Un écartement de 50 cm engendre l’équivalent d’un rang de 20 km par hectare contre 22 km pour un écartement de 45 cm.C’est autant de tare-terre qui n’est pas générée. L’écartement plus important permet de générer moins de terre, de mieux l’évacuer et d’éviter les bourrages. C’est typiquement le cas dans l’Oise ou le Loiret. Les autres régions à terre plus limoneuse sont fidélisées au 45 cm. On sait que l’élargissement de l’interrang tend à retarder la date de couverture, ce qui aura un effet défavorable sur le rendement. »

Avec les progrès colossaux de la sélection variétale, la qualité de levée permet d’obtenir des populations idéales autour de 105 000 à 110 000 pieds/m2, pour un semis de 125 000 à 130 000 graines/m2 : « En expérimentation, la levée moyenne est supérieure à 90 %, de manière systématique, ajoute Pascal Amette. Mais une population de 110 000 pieds/ha génère déjà de la concurrence. Avec ce niveau de population, le rendement atteint un plateau. »

Une couverture foliaire plus rapide

Pour tenter d’accroître ce rendement, KWS tente donc des semis à 30 cm sur l’interrang et sur le rang, en quinconce. Avec cette équidistance entre les graines, le semencier allemand espère une couverture plus rapide des sols : « Avec cette répartition en quinconce, le bouquet foliaire, qui est composé de plusieurs couronnes, va coloniser l’espace plus rapidement, explique Pascal Amette.
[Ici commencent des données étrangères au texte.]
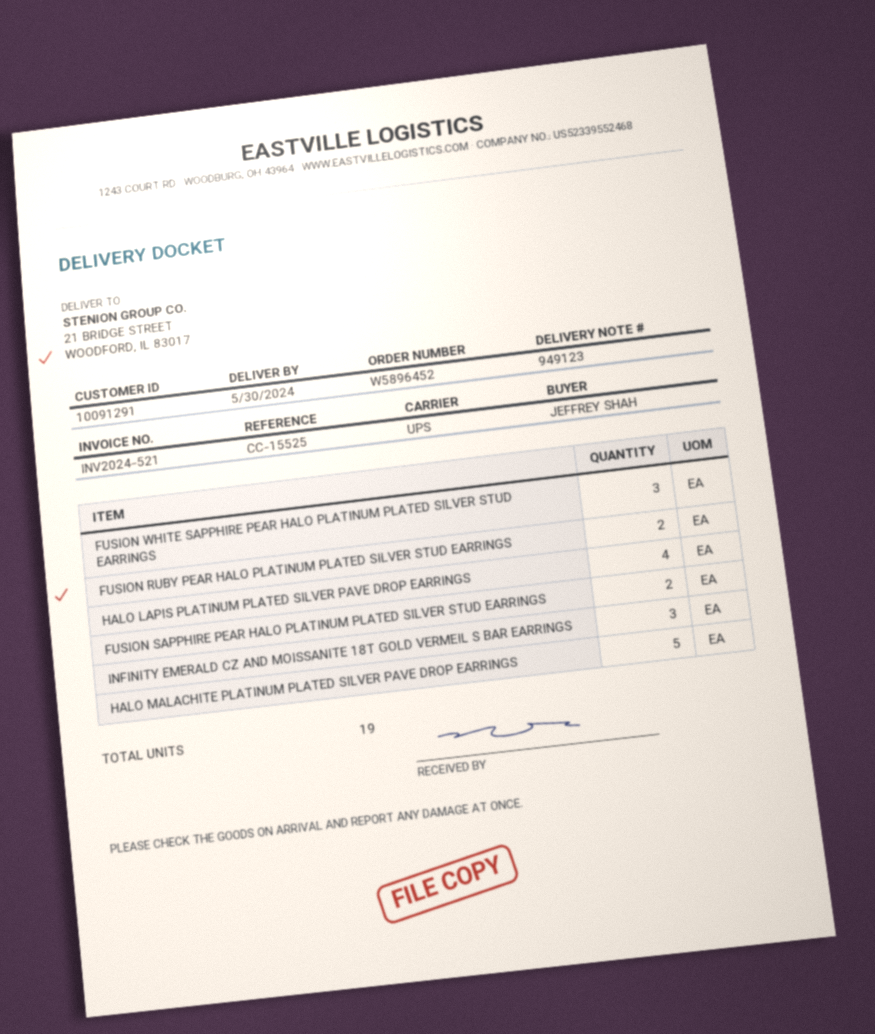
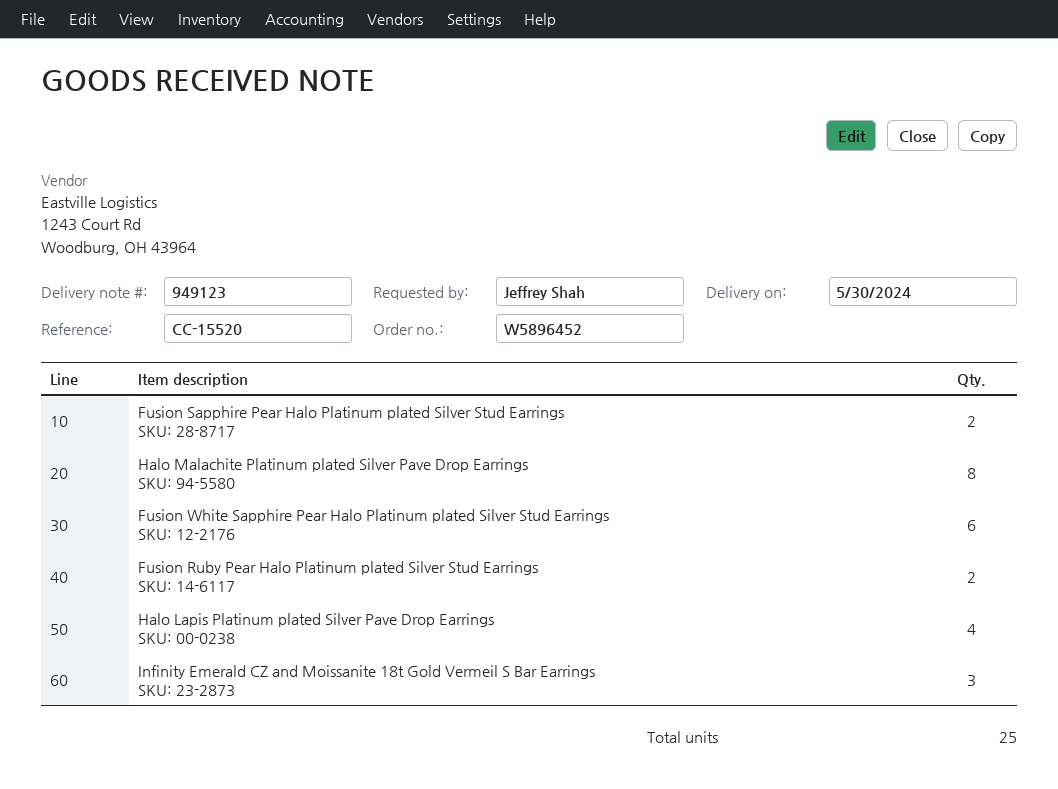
reference: CC-15525 -> CC-15520
FUSION WHITE SAPPHIRE PEAR HALO PLATINUM PLATED SILVER STUD EARRINGS: 3 -> 6
HALO MALACHITE PLATINUM PLATED SILVER PAVE DROP EARRINGS: 5 -> 8
total quantity: 19 -> 25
Plus vite les rangs seront fermés, mieux les feuilles profiteront de l’ensoleillement du printemps pour le développement de la plante et le stockage du sucre dans la racine. Il faut maximiser la surface foliaire très rapidement. En plus d’être bénéfique pour la betterave, la couverture rapide engendre une levée moindre des adventices, surtout les levées tardives. La couverture rapide limite le dessèchement des horizons supérieurs du sol. Cela génère une meilleure disponibilité de l’eau à chaque pied. Si le 30-30 était combiné à des variétés qui ferment plus rapidement, cela limiterait aussi l’espace de ponte pour la teigne. » 

Ce semis en 30-30 pourrait générer un gain de rendement significatif selon les recherches menées en Allemagne. En 2017, un réseau d’essais a été mis en place sur plusieurs délégations de l’ITB et les performances obtenues feront l’objet d’une présentation lors des comités techiques.

Mais aujourd’hui, c’est bien la mécanique qui pose problème : « Le semis en 30-30 est possible uniquement avec des semoirs monograine de précision, avec distribution électrique des graines, ajoute Pascal Amette. Il pose également le problème au niveau des systèmes d’arrache et du passage des roues de pulvérisateur. Pour l’instant, aucun constructeur n’a la possibilité d’avoir une distance de 30 cm entre les organes d’arrachage. Et côté pulvérisation, les agriculteurs qui utilisent des roues étroites ne sont plus très nombreux. »

Si la technique se démocratise et que les 8 % de rendement supplémentaires sont avérés, nul doute que les fabricants trouveront la force d’innover. La fin des quotas sucriers pouvant être un argument supplémentaire à toute innovation.